▶ [EXERCISE OBJECTIVE] As you work through the listing below, copy each line exactly and drop the images.
──────
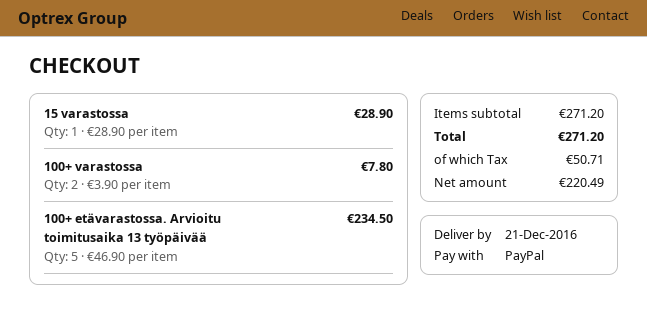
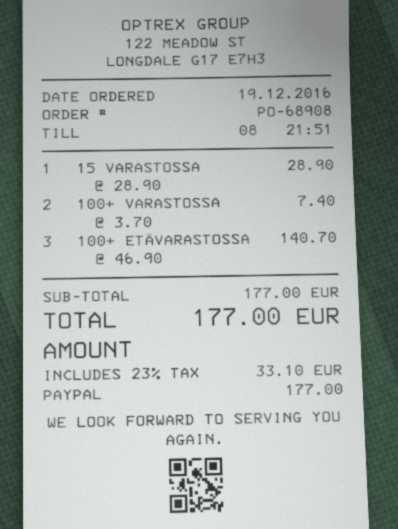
100+ varastossa: 2 x 3.90 = 7.80 -> 2 x 3.70 = 7.40
100+ etävarastossa. Arvioitu toimitusaika 13 työpäivää: 5 x 46.90 = 234.50 -> 3 x 46.90 = 140.70
subtotal: 271.20 -> 177.00
tax: 50.71 -> 33.10
total: 271.20 -> 177.00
──────
▶ [PROBLEM SOLUTION]
100+ varastossa: 2 x 3.90 = 7.80 -> 2 x 3.70 = 7.40
100+ etävarastossa. Arvioitu toimitusaika 13 työpäivää: 5 x 46.90 = 234.50 -> 3 x 46.90 = 140.70
subtotal: 271.20 -> 177.00
tax: 50.71 -> 33.10
total: 271.20 -> 177.00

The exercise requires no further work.